PROVIDED DATA:

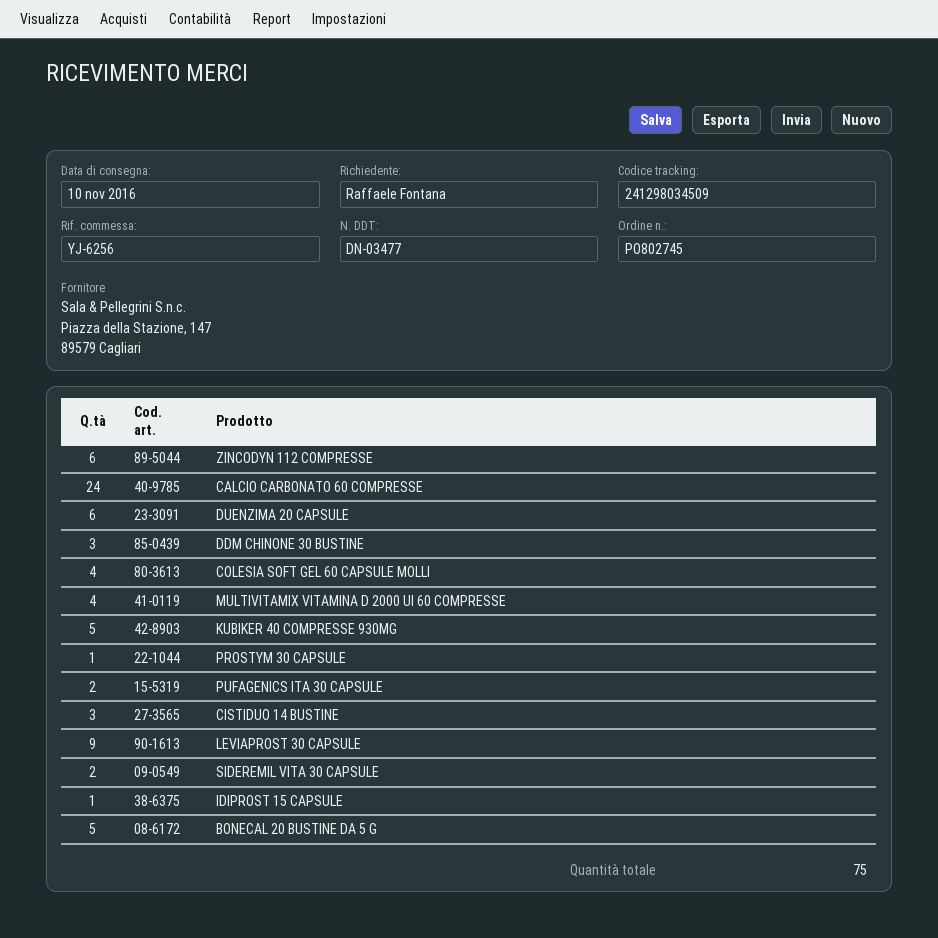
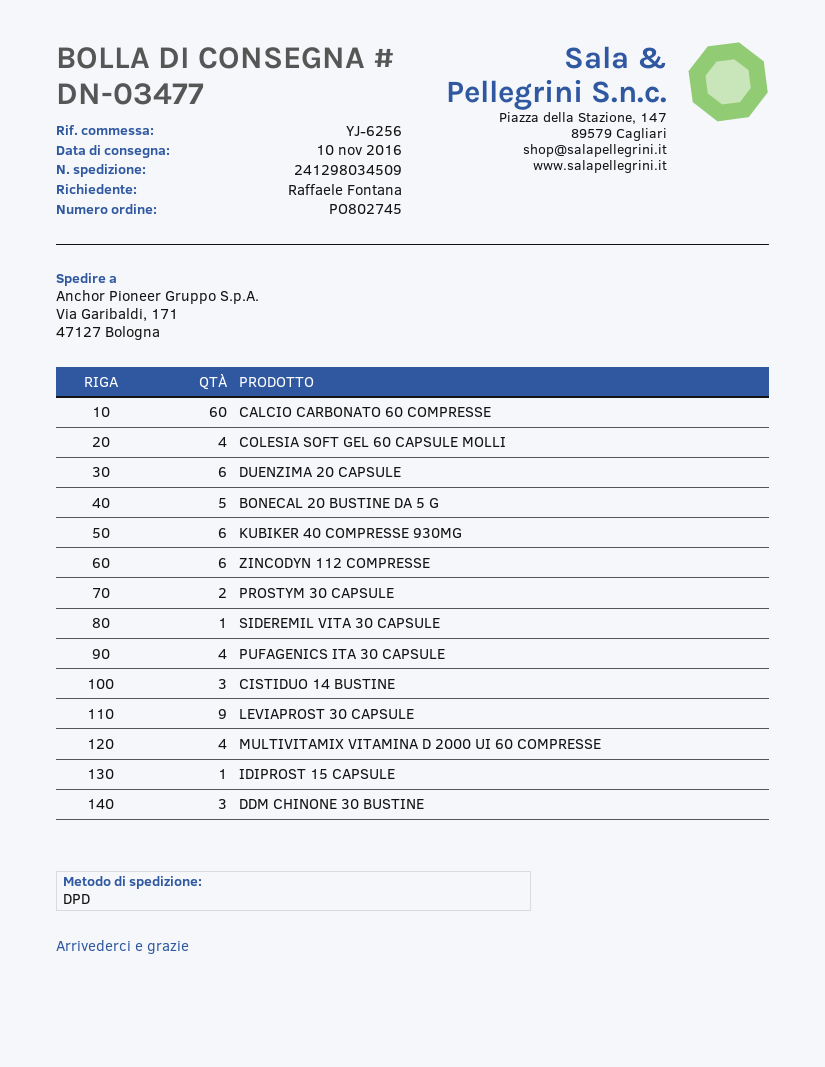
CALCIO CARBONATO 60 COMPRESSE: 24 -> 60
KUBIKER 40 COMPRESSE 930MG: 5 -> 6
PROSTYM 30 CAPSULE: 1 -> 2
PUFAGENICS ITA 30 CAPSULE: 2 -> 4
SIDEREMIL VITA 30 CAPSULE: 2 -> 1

* * *

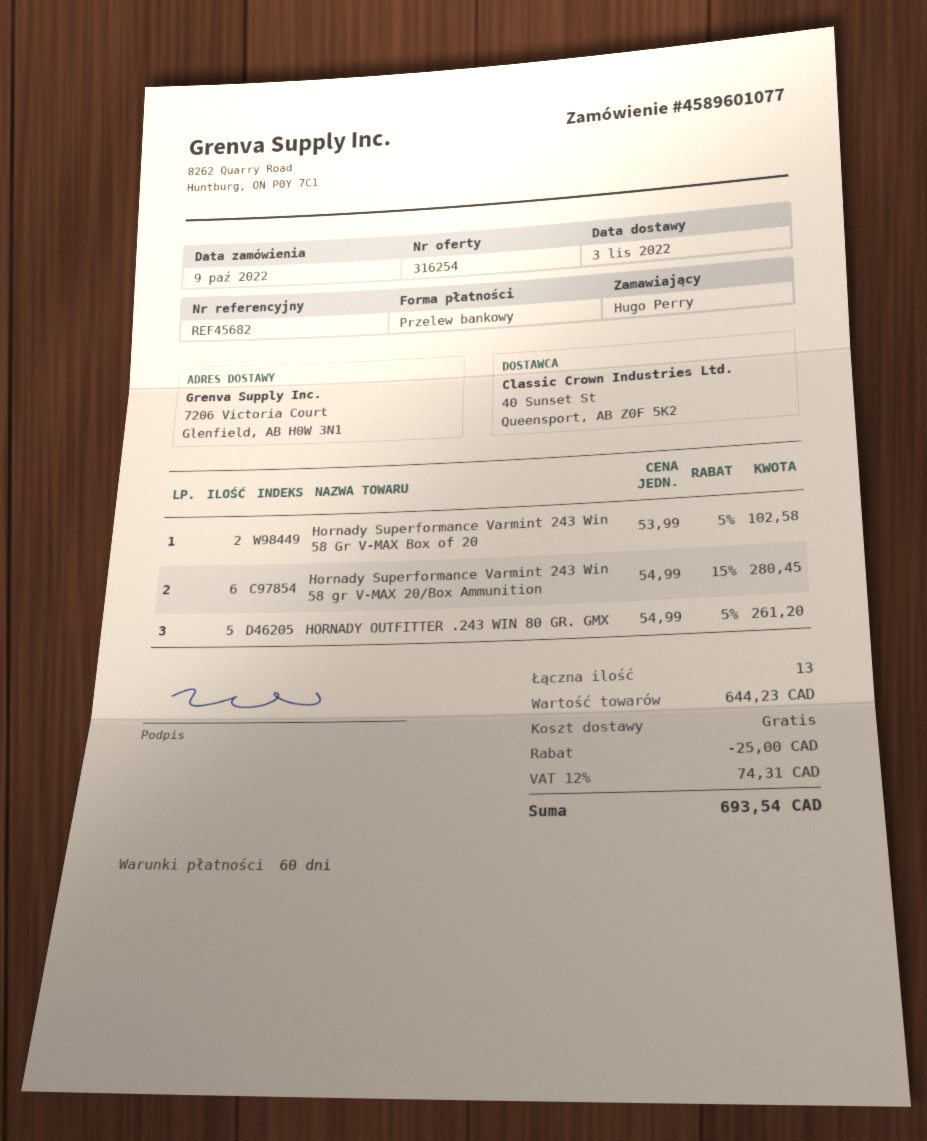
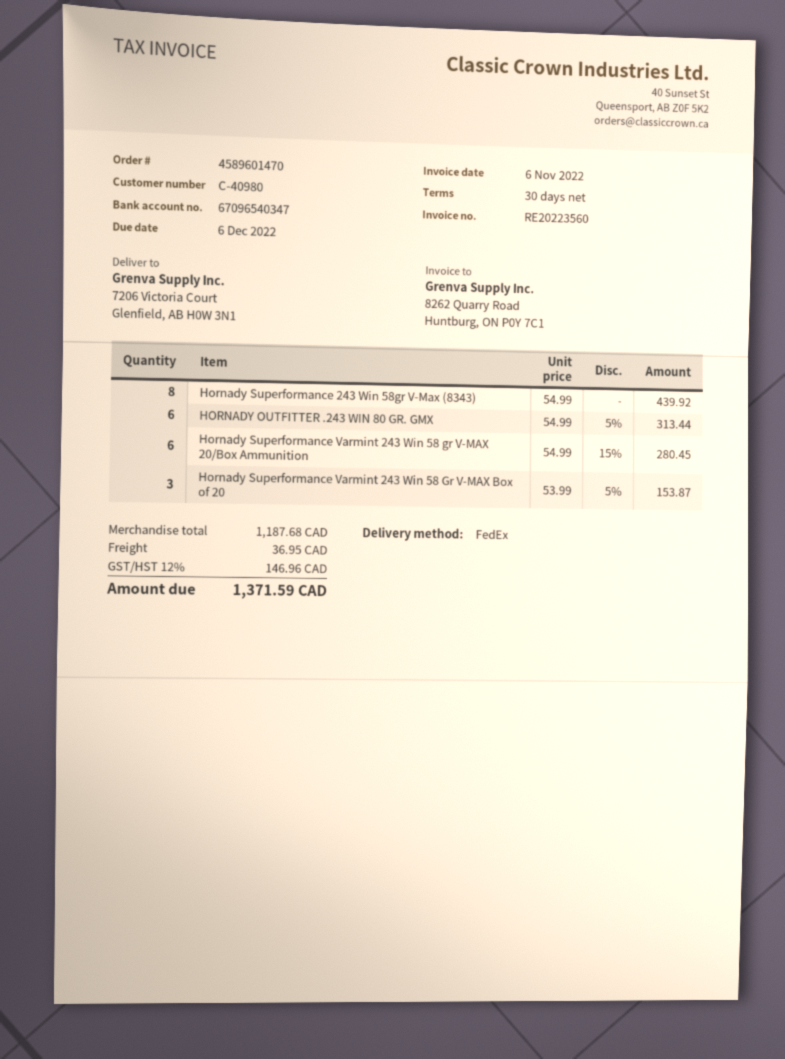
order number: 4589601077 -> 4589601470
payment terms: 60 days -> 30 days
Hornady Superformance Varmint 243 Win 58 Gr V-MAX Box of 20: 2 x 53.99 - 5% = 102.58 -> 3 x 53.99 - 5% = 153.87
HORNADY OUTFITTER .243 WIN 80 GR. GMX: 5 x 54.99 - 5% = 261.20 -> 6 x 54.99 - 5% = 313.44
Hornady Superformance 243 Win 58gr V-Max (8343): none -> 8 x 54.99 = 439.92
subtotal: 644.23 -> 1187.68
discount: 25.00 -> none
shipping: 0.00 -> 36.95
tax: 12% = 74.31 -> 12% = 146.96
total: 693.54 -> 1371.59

...

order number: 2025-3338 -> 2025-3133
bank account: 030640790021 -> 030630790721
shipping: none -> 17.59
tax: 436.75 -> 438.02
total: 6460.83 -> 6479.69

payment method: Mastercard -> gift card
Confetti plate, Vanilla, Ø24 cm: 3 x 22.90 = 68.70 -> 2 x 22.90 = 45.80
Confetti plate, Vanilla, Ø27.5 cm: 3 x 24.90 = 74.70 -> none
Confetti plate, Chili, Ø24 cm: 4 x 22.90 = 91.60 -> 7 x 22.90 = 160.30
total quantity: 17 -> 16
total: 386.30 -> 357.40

WHAT IS EXPECTED: Please copy the lines above from the line with "CALCIO CARBONATO 60 COMPRESSE: 24 -> 60" up to and including the line with "SIDEREMIL VITA 30 CAPSULE: 2 -> 1", exactly as written and with nothing else.

TASK OUTPUT:
CALCIO CARBONATO 60 COMPRESSE: 24 -> 60
KUBIKER 40 COMPRESSE 930MG: 5 -> 6
PROSTYM 30 CAPSULE: 1 -> 2
PUFAGENICS ITA 30 CAPSULE: 2 -> 4
SIDEREMIL VITA 30 CAPSULE: 2 -> 1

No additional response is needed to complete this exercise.